===== SUPPLIED ENTRIES

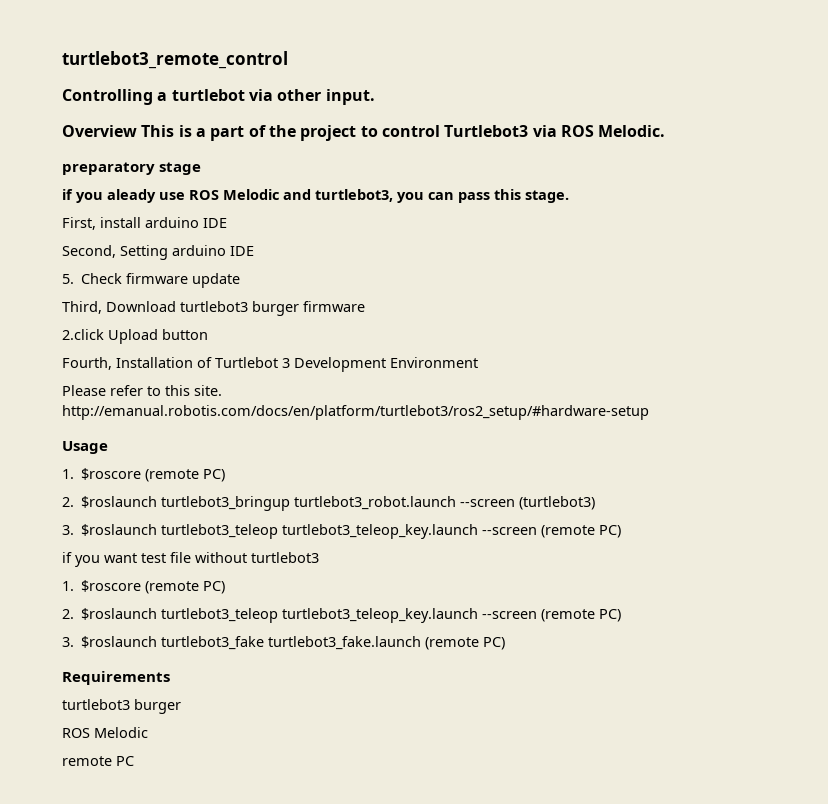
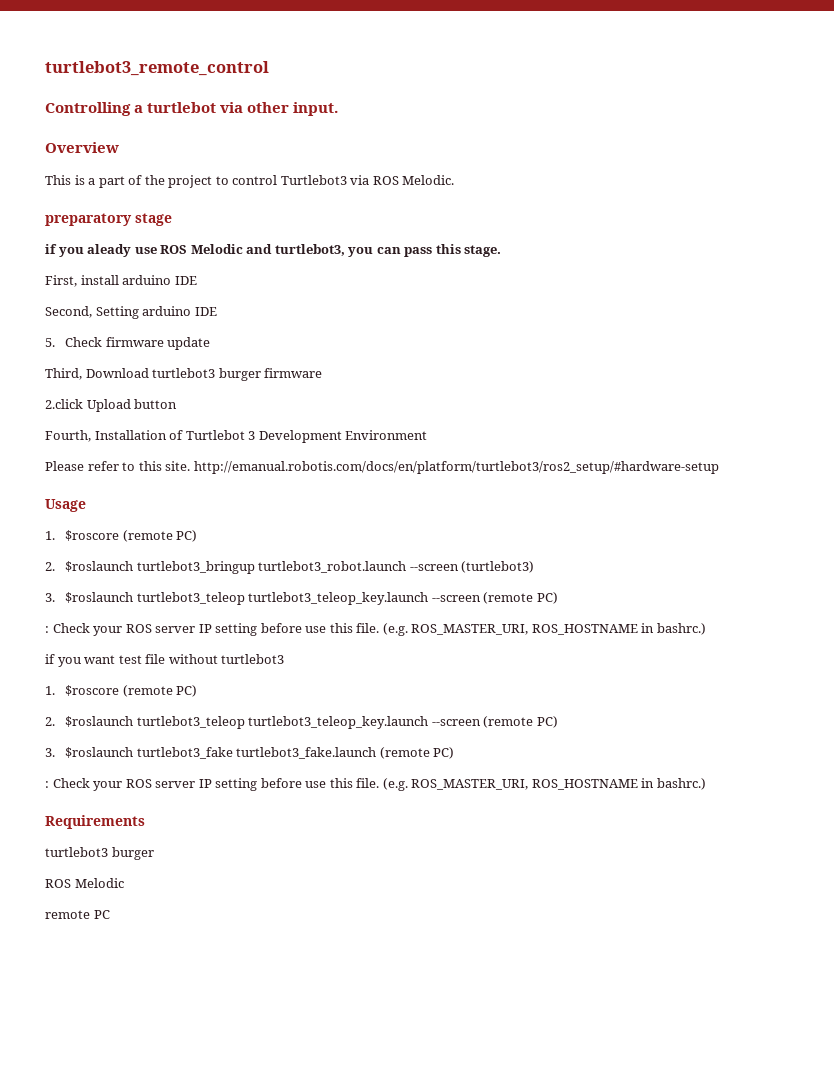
(137, 131) none -> (119, 147) //
(622, 531) none -> [45,623,706,636] // : Check your ROS server IP setting before use this file. (e.g. ROS_MASTER_URI, ROS_HOSTNAME in bashrc.)
(506, 643) none -> [45,778,706,791] // : Check your ROS server IP setting before use this file. (e.g. ROS_MASTER_URI, ROS_HOSTNAME in bashrc.)

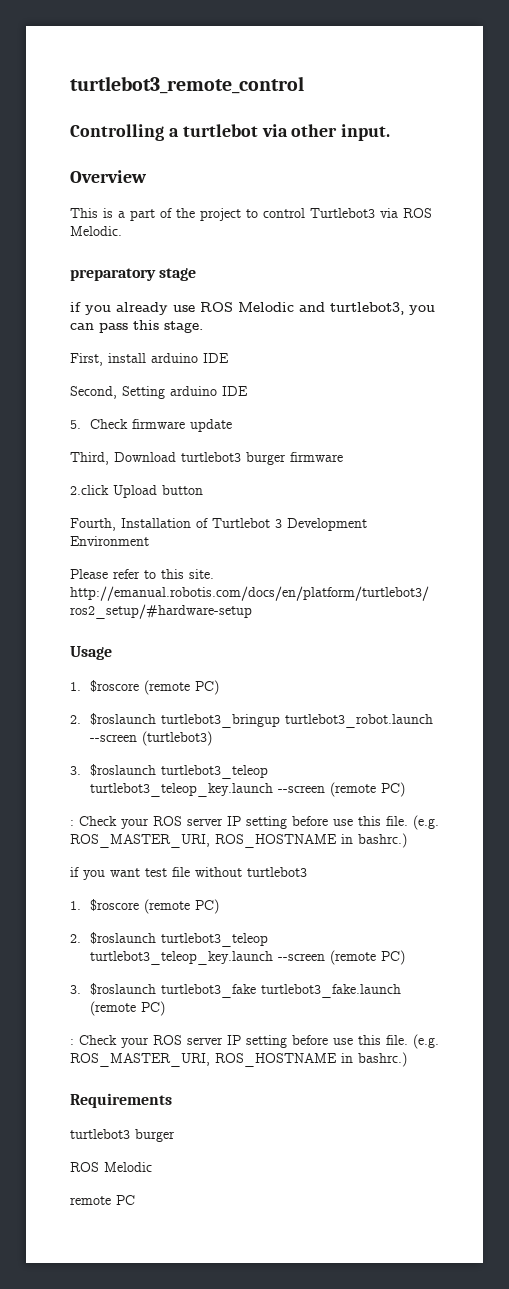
[87,244,132,257] aleady -> [116,302,168,315] already

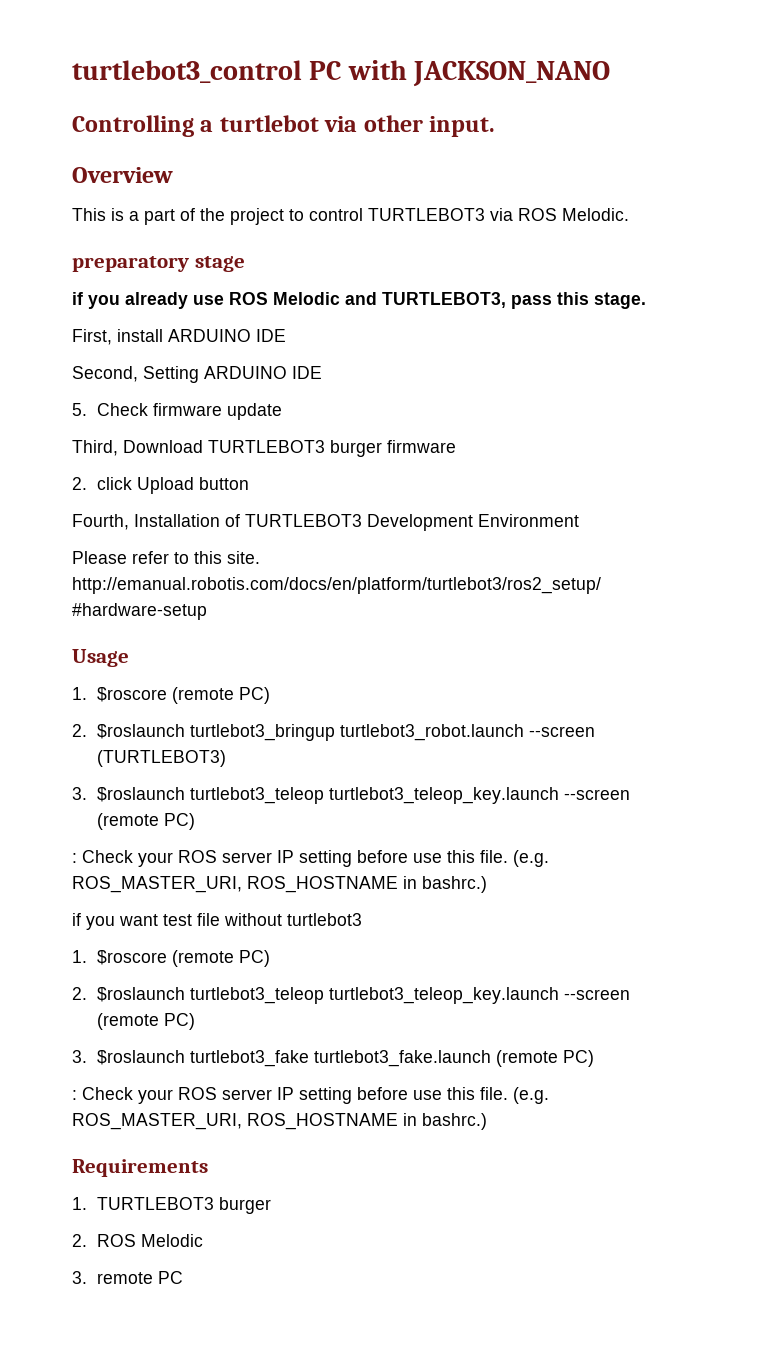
[70,76,304,94] turtlebot3_remote_control -> [72,60,611,87] turtlebot3_control PC with JACKSON_NANO
[310,208,375,218] Turtlebot3 -> [368,208,485,221] TURTLEBOT3
[330,302,435,315] [70,323,94,330] turtlebot3, you can -> [382,292,506,308] TURTLEBOT3,
[151,353,198,363] arduino -> [168,329,251,342] ARDUINO
[170,386,217,396] arduino -> [204,366,287,379] ARDUINO
[181,452,241,462] turtlebot3 -> [208,440,325,453] TURTLEBOT3
[70,485,109,495] 2.click -> [72,477,132,490] 2. click
[212,518,282,528] Turtlebot 3 -> [245,514,362,527] TURTLEBOT3
[142,731,213,746] (turtlebot3) -> [96,750,226,767] (TURTLEBOT3)
[70,1129,130,1139] turtlebot3 -> [72,1197,214,1210] 1. TURTLEBOT3
(175, 1135) none -> [72,1234,87,1247] 2.
(152, 1167) none -> [72,1271,87,1284] 3.

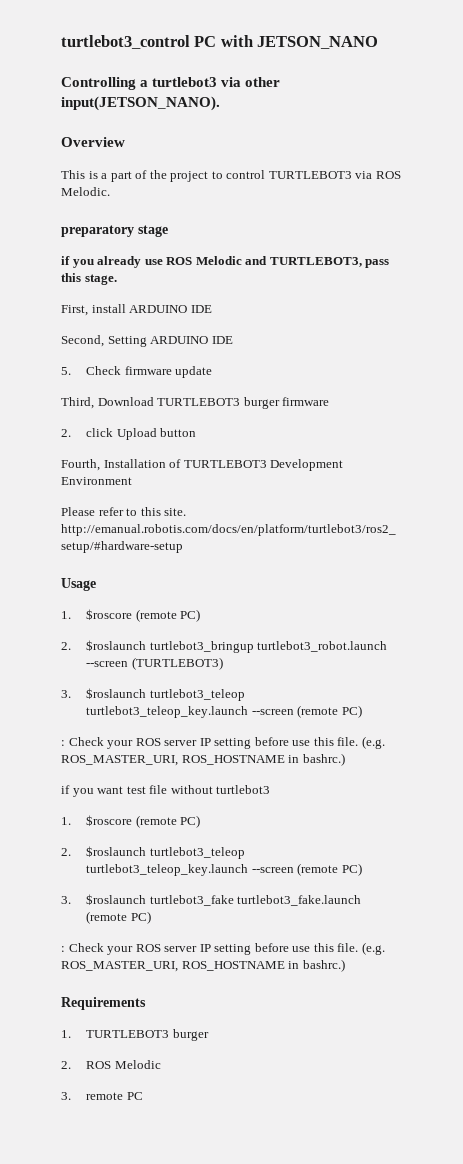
[413,61,611,87] JACKSON_NANO -> [257,36,379,49] JETSON_NANO
[219,115,319,132] turtlebot -> [152,77,218,87] turtlebot3
[429,116,496,137] input. -> [61,96,220,111] input(JETSON_NANO).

==========

● **WHAT YOU WILL DO**
Print the whole listing exactly. No pictures belong in the copy.

● **YOUR SOLUTION**
(137, 131) none -> (119, 147) //
(622, 531) none -> [45,623,706,636] // : Check your ROS server IP setting before use this file. (e.g. ROS_MASTER_URI, ROS_HOSTNAME in bashrc.)
(506, 643) none -> [45,778,706,791] // : Check your ROS server IP setting before use this file. (e.g. ROS_MASTER_URI, ROS_HOSTNAME in bashrc.)

[87,244,132,257] aleady -> [116,302,168,315] already

[70,76,304,94] turtlebot3_remote_control -> [72,60,611,87] turtlebot3_control PC with JACKSON_NANO
[310,208,375,218] Turtlebot3 -> [368,208,485,221] TURTLEBOT3
[330,302,435,315] [70,323,94,330] turtlebot3, you can -> [382,292,506,308] TURTLEBOT3,
[151,353,198,363] arduino -> [168,329,251,342] ARDUINO
[170,386,217,396] arduino -> [204,366,287,379] ARDUINO
[181,452,241,462] turtlebot3 -> [208,440,325,453] TURTLEBOT3
[70,485,109,495] 2.click -> [72,477,132,490] 2. click
[212,518,282,528] Turtlebot 3 -> [245,514,362,527] TURTLEBOT3
[142,731,213,746] (turtlebot3) -> [96,750,226,767] (TURTLEBOT3)
[70,1129,130,1139] turtlebot3 -> [72,1197,214,1210] 1. TURTLEBOT3
(175, 1135) none -> [72,1234,87,1247] 2.
(152, 1167) none -> [72,1271,87,1284] 3.

[413,61,611,87] JACKSON_NANO -> [257,36,379,49] JETSON_NANO
[219,115,319,132] turtlebot -> [152,77,218,87] turtlebot3
[429,116,496,137] input. -> [61,96,220,111] input(JETSON_NANO).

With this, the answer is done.